WASHINGTON, D.C. – Twenty-nine prospective Catholic U.S. Military chaplains from seminaries throughout the United States gathered in the Nation’s Capital over the weekend for the annual Labor Day weekend gathering for Co-Sponsored Seminarians. The retreat, hosted each year by the Archdiocese for the Military Services, USA (AMS), is a three-day celebration of prayer, fraternity, and face-to-face dialogue between the chaplain candidates, AMS clergy and staff, and His Excellency, the Most Reverend Timothy P. Broglio, J.C.D., Archbishop for the Military Services.
The prospective chaplains took part in a Friday evening dinner; a Saturday morning briefing and breakout sessions with chaplain recruiters; and an afternoon barbeque provided by the Knights of Columbus, James Cardinal Hickey Assembly #2534; and Mass on Saturday and Sunday celebrated by Archbishop Broglio. The Saturday morning Mass took place at the Crypt Church of the Basilica of the National Shrine of the Immaculate Conception (pictured); the Sunday morning Mass, in the Fort Myer Memorial Chapel at Joint Base Myer-Henderson Hall in Arlington, VA.
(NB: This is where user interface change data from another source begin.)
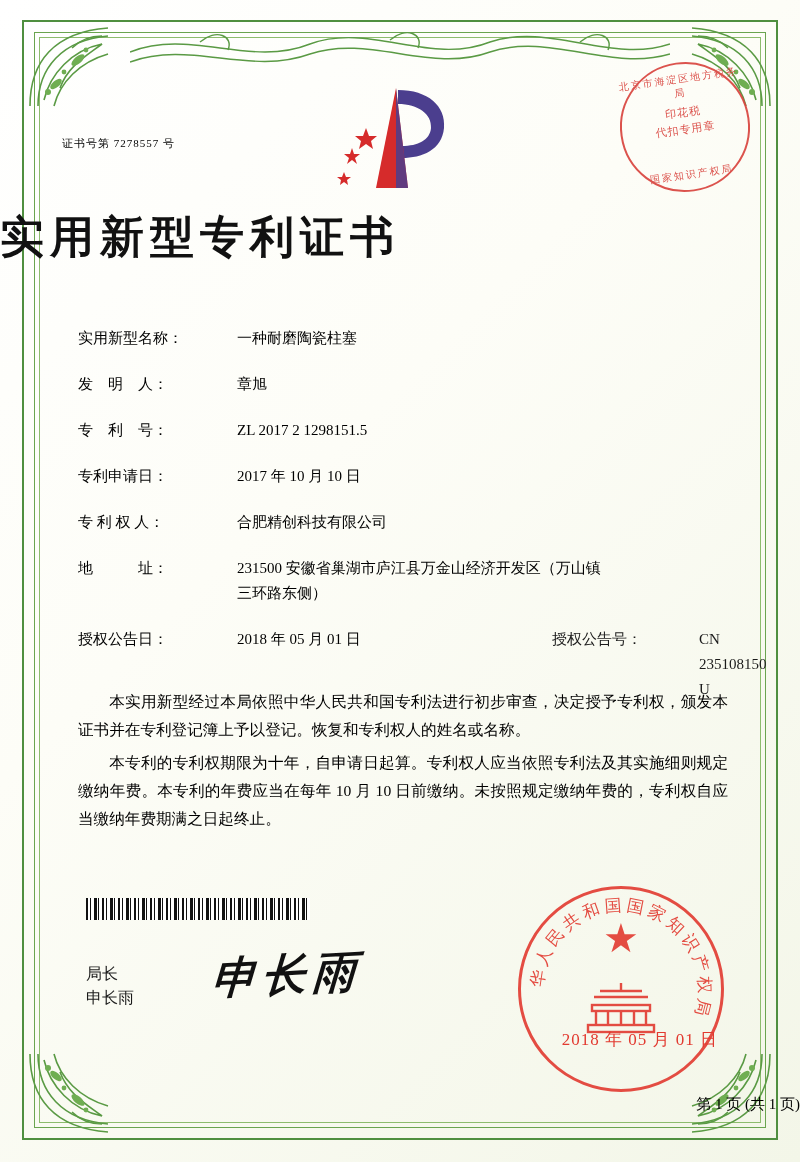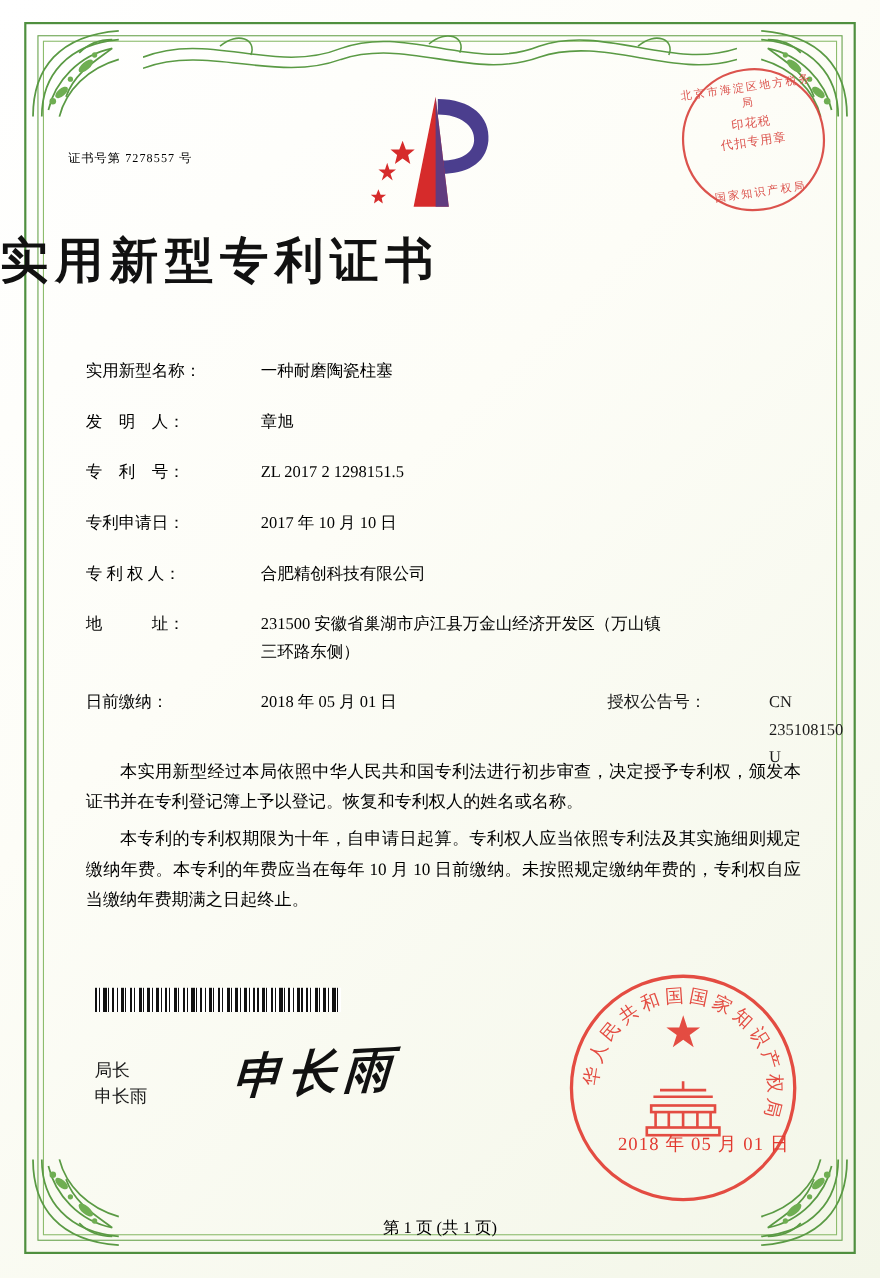--- a/index.html
+++ b/index.html
@@ -413,7 +413,7 @@
 三环路东侧）</div>
     </div>
     <div class="field-row dual">
-      <div class="field-label">日前缴纳：</div>
+      <div class="field-label">授权公告日：</div>
       <div class="field-value">2018 年 05 月 01 日</div>
       <div class="field-label2">授权公告号：</div>
       <div class="field-value2">CN 235108150 U</div>

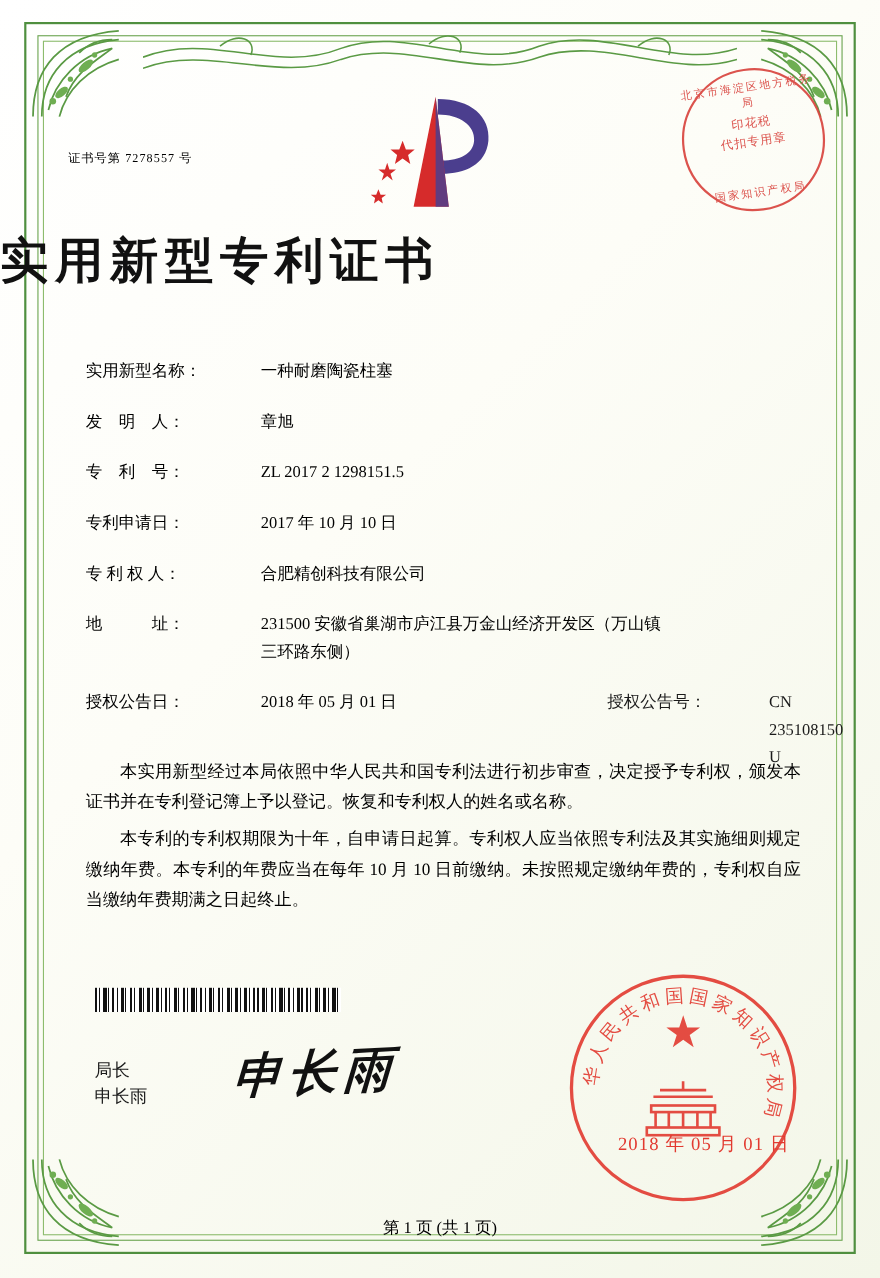--- a/index.html
+++ b/index.html
@@ -260,8 +260,8 @@
   .footer {
     position: absolute;
     left: 0; right: 0;
-    bottom: 36px;
-    text-align: center;
+    bottom: 48px;
+    text-align: right;
     font-size: 15px;
     color: #000;
   }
This year’s Labor Day weekend gathering is the last to be led by AMS Vocations Director Father S. Matthew Gray. A major in the South Carolina Air National Guard, Father Gray will soon be deployed to the Middle East after which time he has been called back to his home Diocese of Charleston. Former AMS Vocations Director Father Aidan Logan will temporarily fill the role pending the search for a successor. Vocations remains a top priority for Archbishop Broglio as the U.S. Military strives to overcome a chronic shortage of Catholic priests on active duty. Currently, 190 Catholic priests are serving on active duty, representing only 7% of the U.S. Military chaplain corps even though the military’s Catholic population stands at approximately 25%. The reason for the shortage is attrition: chaplains are reaching the mandatory military retirement age faster than they can be replaced.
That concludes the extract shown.